Kennedy won the 200 metres race in a personal best 20.26 seconds at the Maurie Plant Meet in Melbourne on 29 March 2025, ahead of compatriot Gout Gout. Kennedy lowered his personal best to 10.00 seconds for the 100 metres during the heats of the Australian Athletics Championships in Perth on 11 April 2025. He finished runner-up in the final in a time of 10.01 seconds, five thousandths of a second behind winner Rohan Browning, who was also credited with 10.01. In April, Kennedy finished fifth in the 100 metres in 10.18 seconds at the 2025 Xiamen Diamond League event in China. He competed for Australia at the 2025 World Athletics Relays in China, helping the Australian men's 4 × 100 m team qualify for the 2025 World Championships. He ran a new personal best of 9.98 seconds to win the 100 metres at the Kip Keino Classic in Nairobi, Kenya, on 31 May 2025.

===2026===
Having had the second half of 2025 ruled out by injury, Kennedy returned to competitive action with a win over 200 metres in February 2026 at the Hobart Track Classic, running a meet record 20.43 seconds (+0.6). Kennedy also set a meet record winning the 100 m in 10.03 seconds (+0.3) at the Maurie Plant Meet in Melbourne on 28 March 2026, surpassing the previous record set by Asafa Powell in 2008. Kennedy returned later to win the 200 metres at the meeting in 20.38 (-0.7) ahead of Gout Gout despite rainy conditions. On 10 April, competing in the 100 metres heats of the 2026 Australian Championships in Sydney, Kennedy improved his personal best with a legal-wind run of 9.96 (+0.2) to become the first Australian sprinter to break the 10-second barrier on home soil. He ran 9.96 (+0.5) again to win the final the following day.

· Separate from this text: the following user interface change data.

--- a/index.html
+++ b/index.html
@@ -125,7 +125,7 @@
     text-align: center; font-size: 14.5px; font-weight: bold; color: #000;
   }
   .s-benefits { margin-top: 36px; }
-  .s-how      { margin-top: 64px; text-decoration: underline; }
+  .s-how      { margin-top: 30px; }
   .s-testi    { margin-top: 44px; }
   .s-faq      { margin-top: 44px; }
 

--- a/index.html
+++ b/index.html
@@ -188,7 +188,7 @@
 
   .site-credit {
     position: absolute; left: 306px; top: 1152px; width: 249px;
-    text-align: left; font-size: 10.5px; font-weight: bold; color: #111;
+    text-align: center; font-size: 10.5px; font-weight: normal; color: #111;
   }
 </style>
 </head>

Representing Australia at the 2026 World Athletics Relays in Botswana in May, he ran alongside Joshua Azzopardi, Christopher Ius and Rohan Browning to equal the 4 × 100 m Oceania record of 37.87 seconds on the opening day, before placing fourth overall in 38.00 in the final. Kennedy placed fifth in 10.01 seconds (+0.6) over 100 metres at the 2026 Shanghai Diamond League.

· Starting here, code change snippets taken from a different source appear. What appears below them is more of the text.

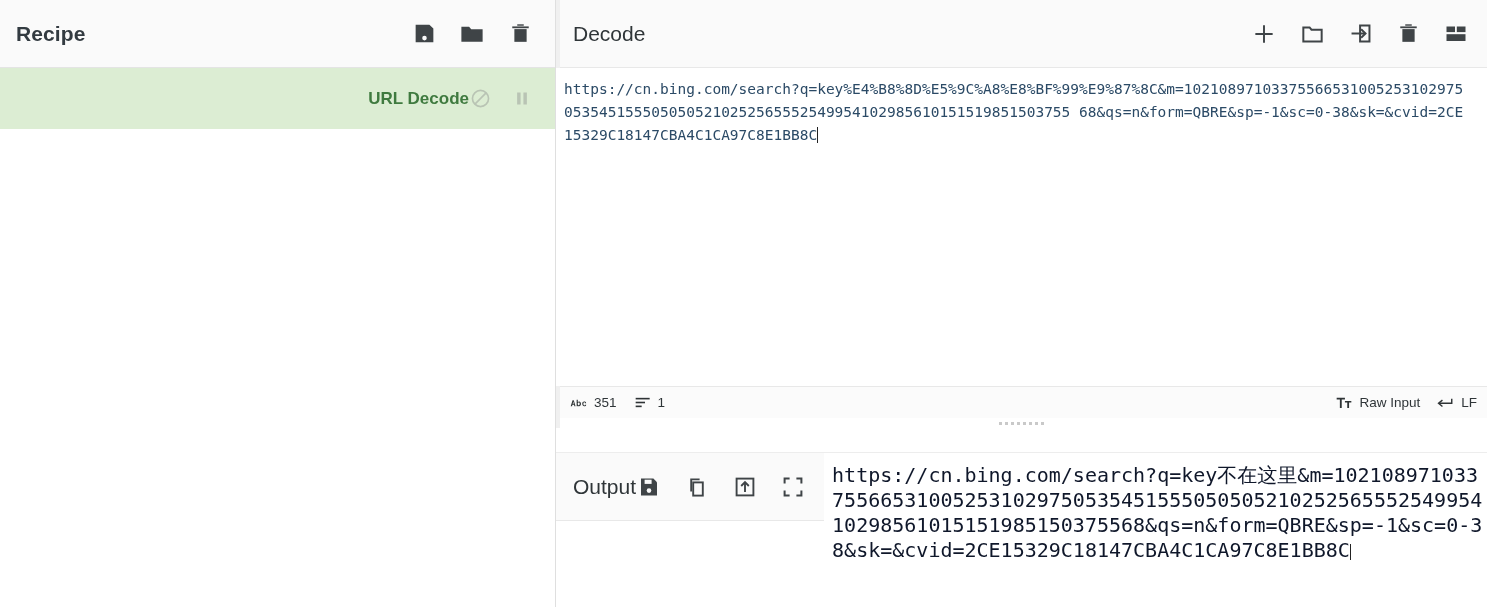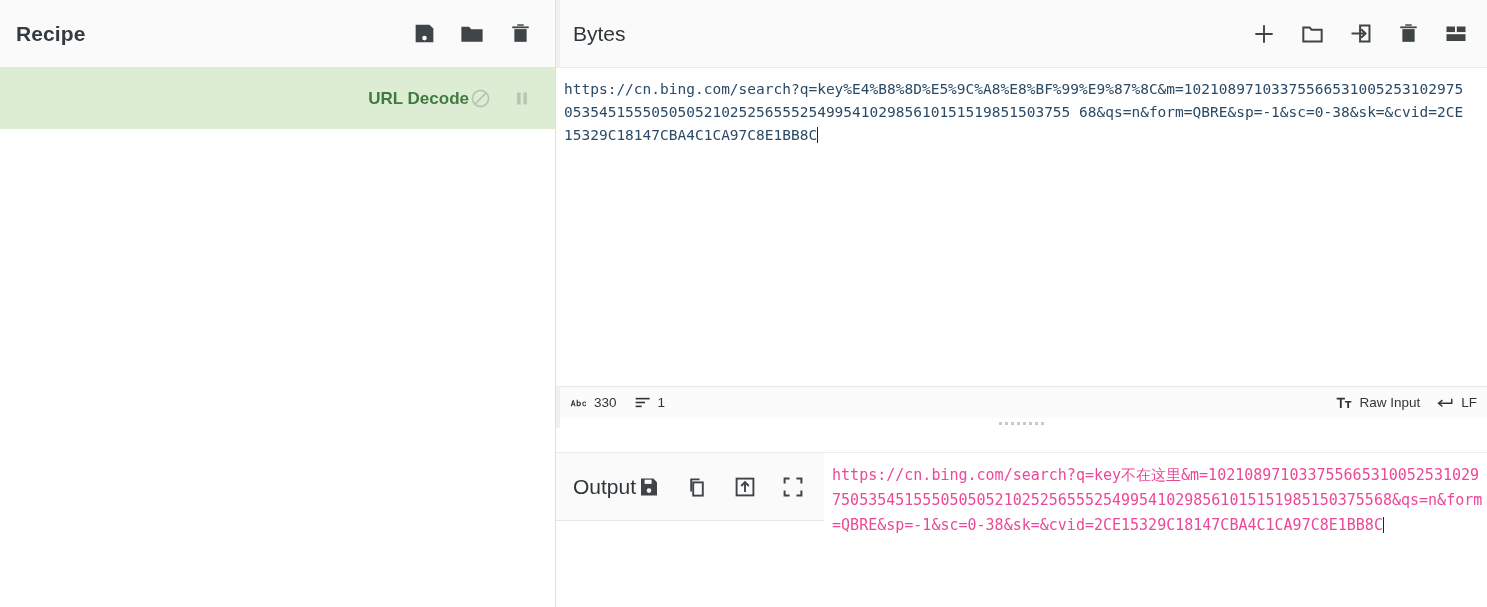--- a/index.html
+++ b/index.html
@@ -277,7 +277,7 @@
       <div class="io-gutter"></div>
 
       <div class="io-title-bar">
-        <div class="io-title">Bytes</div>
+        <div class="io-title">Decode</div>
         <div class="title-icons">
 
           <span class="ic">

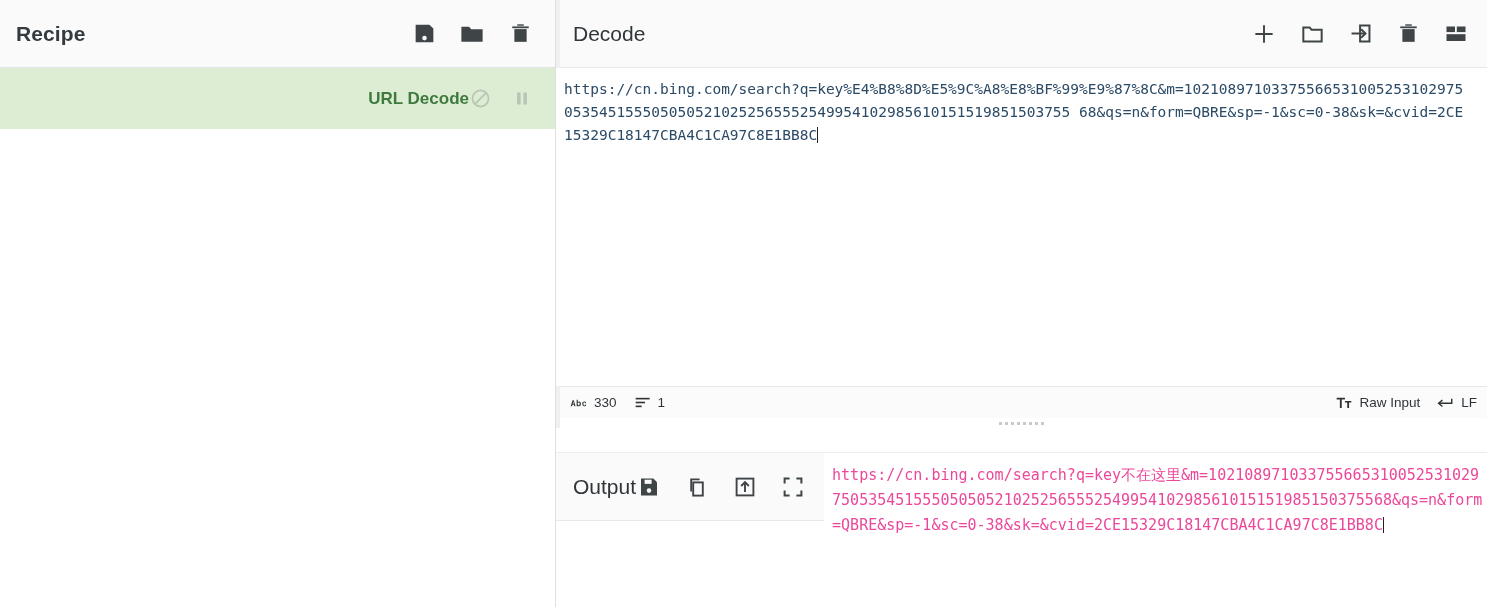--- a/index.html
+++ b/index.html
@@ -334,7 +334,7 @@
                 <path d="M22.9 10.3c-.2 1.5-1.2 2.4-2.7 2.4-1.8 0-2.9-1.3-2.9-3.5S18.4 5.8 20.2 5.8c1.5 0 2.5.9 2.6 2.4h-1.5c-.1-.7-.5-1.1-1.1-1.1-.8 0-1.3.8-1.3 2.1s.5 2.2 1.3 2.2c.6 0 1-.4 1.2-1.1z"></path>
               </svg>
             </span>
-            <span class="status-val">330</span>
+            <span class="status-val">351</span>
           </span>
 
           <span class="status-item">

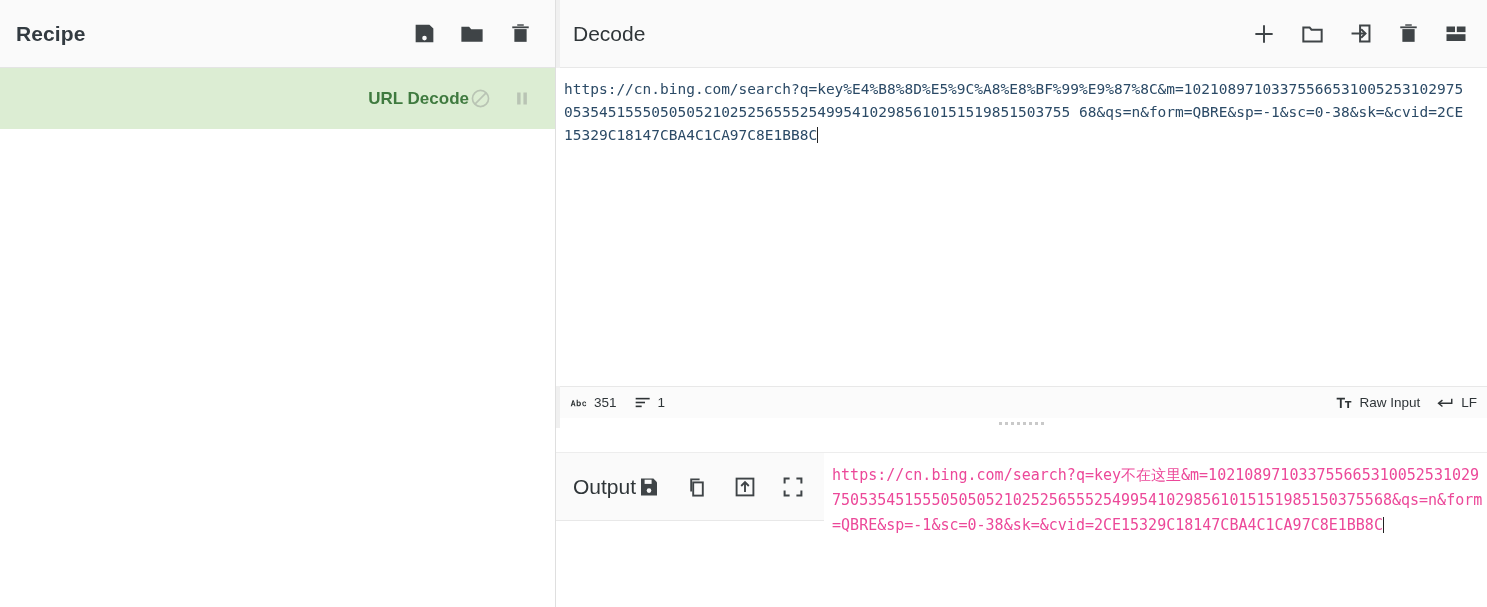--- a/index.html
+++ b/index.html
@@ -199,9 +199,9 @@
   }
   .output-editor-text {
     font-family: "DejaVu Sans Mono", "Liberation Mono", monospace;
-    font-size: 15px;
+    font-size: 20px;
     line-height: 25px;
-    color: #ec4899;
+    color: #0f172a;
     white-space: pre-wrap;
     word-break: break-all;
     padding: 0 2px 0 8px;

Competing at the 2026 Commonwealth Games in Glasgow, Scotland, on 28 July, Kennedy ran his 100 metres semi-final in 9.94 seconds, before returning that evening to lower the Oceanian area record in the men's 100 metres final to 9.85 seconds, placing second to achieve the silver medal. His time beat the previous record of 9.93 seconds set by Patrick Johnson in 2003. In doing so, Kennedy became the first Australian man to medal at a Commonwealth Games in the dash since Michael Cleary in 1962. He was also finalist in the 200 metres at the 200 metres at the Games placing sixth overall. Later at the games, he won the gold medal in the men's 4 × 100 m relay. At the 2026 Diamond League Final in Brussels in September, he ran 9.99 seconds to place fourth over 100 metres. Later that month, he competed over 100 m at the inaugural World Ultimate Championship in Budapest.

==Personal life==
In 2018, Kennedy was diagnosed with type 1 diabetes. He commenced tertiary studies in Engineering and Design at the University of Queensland.

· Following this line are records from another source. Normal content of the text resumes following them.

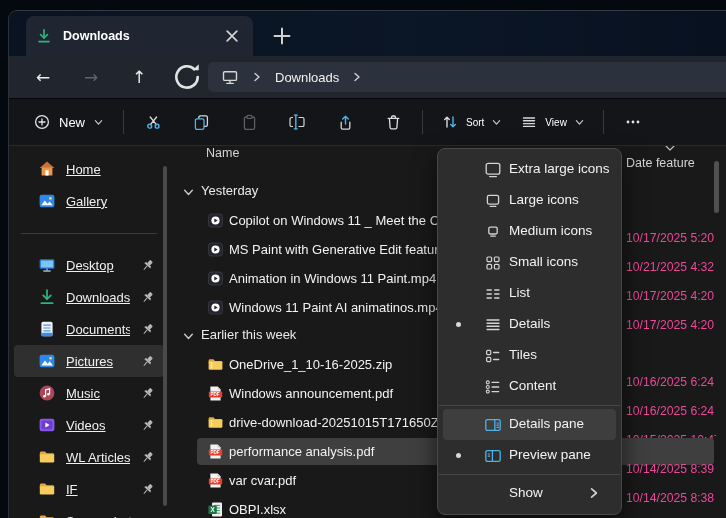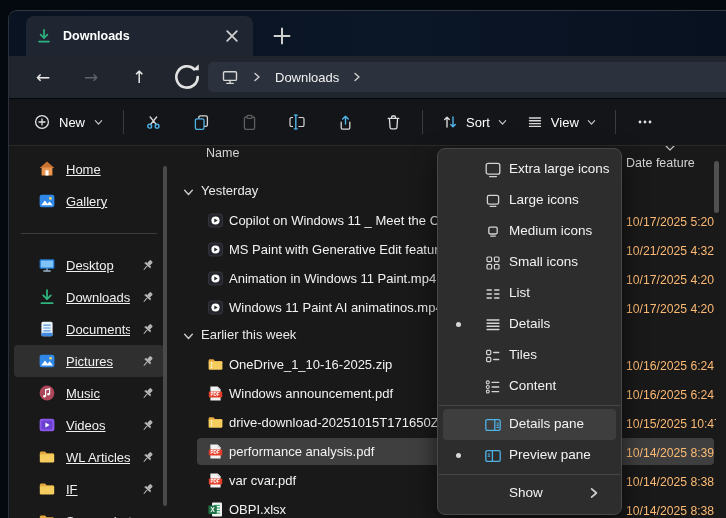--- a/index.html
+++ b/index.html
@@ -29,7 +29,7 @@
   .tb-sep{width:1px;height:24px;background:#3b3b3b;margin:0 9px;}
   .tb-icons{display:flex;gap:8px;align-items:center;}
   .tb-ib{width:40px;height:34px;display:flex;align-items:center;justify-content:center;border-radius:4px;}
-  .tb-group{display:flex;align-items:center;gap:8px;padding:7px 10px;border-radius:4px;font-size:13px;color:#fff;}
+  .tb-group{display:flex;align-items:center;gap:8px;padding:7px 10px;border-radius:4px;font-size:10px;color:#fff;}
   
   .content{position:relative;height:373px;display:flex;}
   .sidebar{width:160px;position:relative;padding-top:7px;box-sizing:border-box;flex:0 0 160px;}

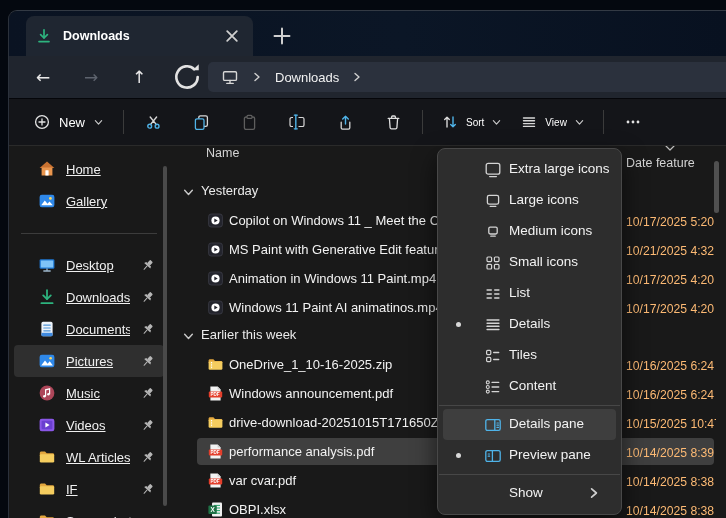--- a/index.html
+++ b/index.html
@@ -55,7 +55,7 @@
   .sel-bg{position:absolute;left:28px;right:12px;top:1px;bottom:1px;background:#3f3f3f;border-radius:4px;}
   .f-ic{position:absolute;left:38px;top:6px;width:17px;height:17px;}
   .f-name{position:absolute;left:60px;top:7px;font-size:13px;color:#f2f2f2;white-space:nowrap;}
-  .f-date{position:absolute;left:457px;top:9px;width:90px;font-size:12.2px;color:#fdba74;white-space:nowrap;overflow:hidden;}
+  .f-date{position:absolute;left:457px;top:25px;width:90px;font-size:12.2px;color:#ec4899;white-space:nowrap;overflow:hidden;}
   .file-scroll{position:absolute;right:7px;top:15px;width:5px;height:52px;background:#505050;border-radius:3px;}
   
   .menu{position:absolute;left:437px;top:148px;width:185px;background:#2d2d2d;border:1px solid #484848;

As of 2026, Kennedy is studying a Bachelor of Engineering and Bachelor of Business at Griffith University. In the same year, he was awarded a $40,000 Australian Olympic Committee and Griffith University Sports Scholarship, which supports elite athletes balancing high‑performance sport with tertiary studies and provides automatic entry into Griffith Sports College.